While change is never really easy, the massive adjustments from Senate Bill 1 have gone really well in Kentucky. Parents are happy to hear about the more rigorous standards and the focus on College and Career Readiness. Teachers feel empowered to actually teach they way they feel best suits their kids, as long as they are able to get kids to the goal of understanding and executing the standards. Kids are actually seeing the relevance of teaching, because they know what the end goal is.
The smoothness of our transition made me really surprised to read about the national kickback on the Common Core State Standards. This mis-information which has been flying makes me think of the State Farm commercial where the girl believes everything she has heard on the internet. So, let me answer some of them I have seen recently:
No, this is not a federal government conspiracy. The standards came from a grassroots state initiative headed by the National Governor's Association and the Council of Chief State School Officers. They engaged tons of stakeholders in the process, including teachers, business leaders, academic institutions, parents, and more. In our highly mobile society, this was and is about doing what is right for kids. What they are taught and expected to know in one state would be the same as another. Learn more at http://www.corestandards.org/
No, this is not about mediocrity. The standards were designed to compete on a global scale, not just compared to other US standards. The rigor is increased.

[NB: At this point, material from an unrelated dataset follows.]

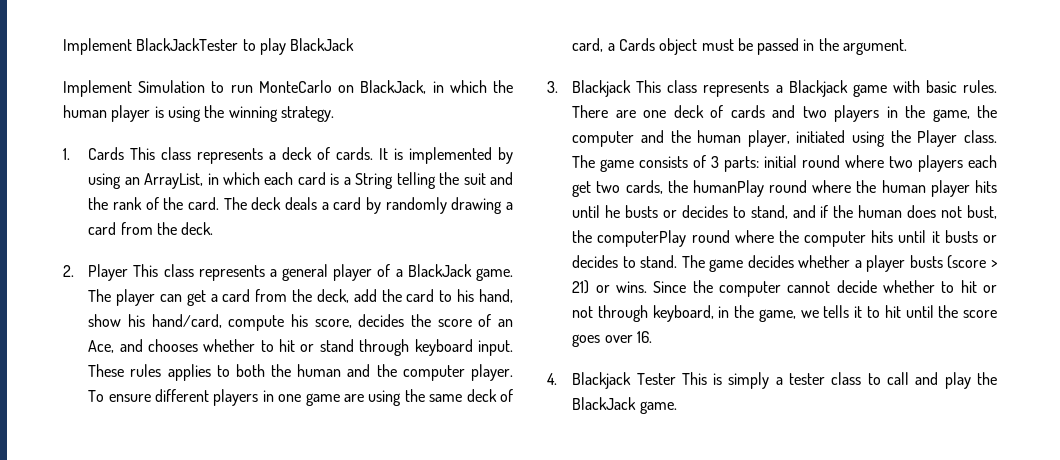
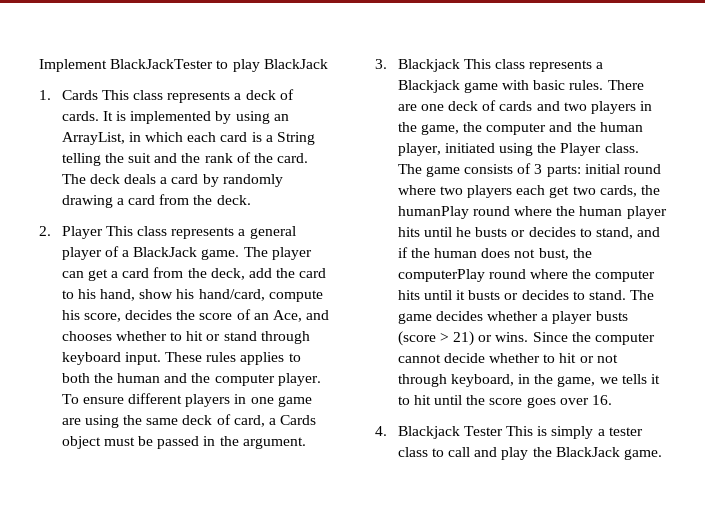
[63,80,513,97] [63,105,334,122] // Implement Simulation to run MonteCarlo on BlackJack, in which the human player is using the winning strategy. -> (328, 64) none

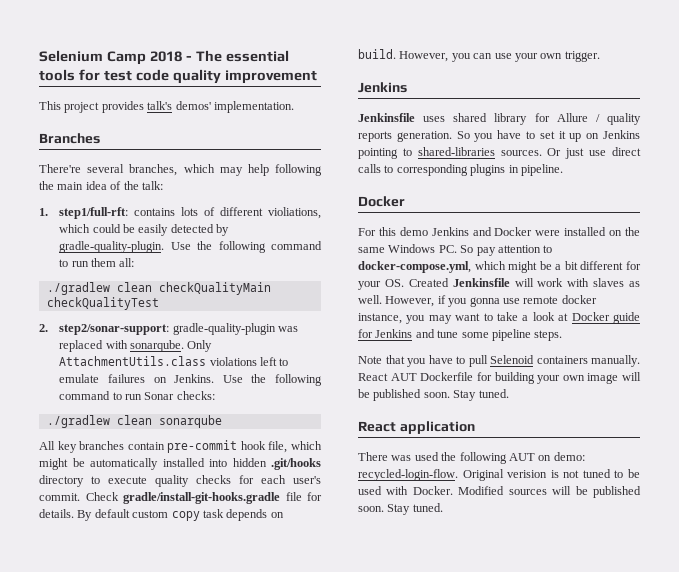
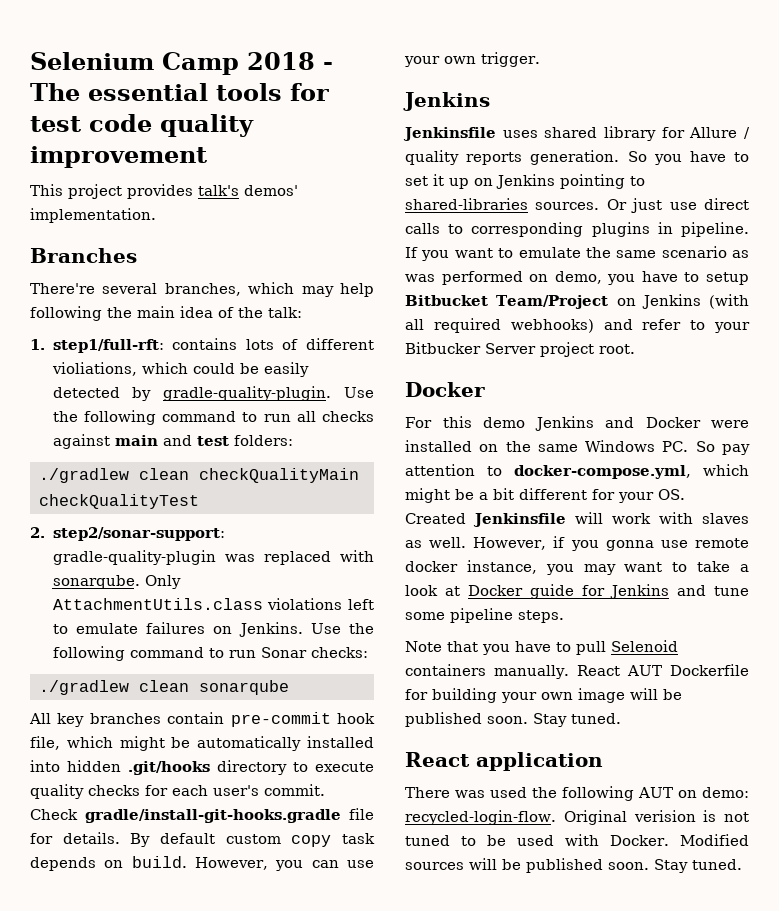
[91,258,135,267] them all: -> [296,411,374,422] [52,434,293,449] all checks against main and test folders:
(563, 170) none -> [405,246,749,261] [405,271,749,285] [405,294,749,309] [405,318,750,333] [405,342,635,357] If you want to emulate the same scenario as was performed on demo, you have to setup Bitbucket Team/Project on Jenkins (with all required webhooks) and refer to your Bitbucker Server project root.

No, this is not a curriculum. The CCSS are only a set of standards which kids should know at each grade level. How they are taught is up to the individual teachers with guidance from the school councils and districts. There is actually MORE flexibility now than before.
Our state Commissioner of Education Dr. Holliday has put some good information about this transition in his blog at http://kyedcommissioner.blogspot.com/
Is the system perfect? No. Is everyone happy with change? No, they never are.
Parents, I encourage you to really learn more about the standards before you judge. There are great parent guides for each grade level at http://www.pta.org/parents/content.cfm?ItemNumber=2583&navItemNumber=3363 . PTA has been behind a common set of standards for more than 20 years.
My concern is that decision makers need to keep their eye on what is best for kids. What is best for our economy in the long run, which is a globally competitive workforce. Quit with the politics and put focus on funding education so we can make the most of this education reform movement. Everyone needs to row the boat in the same direction.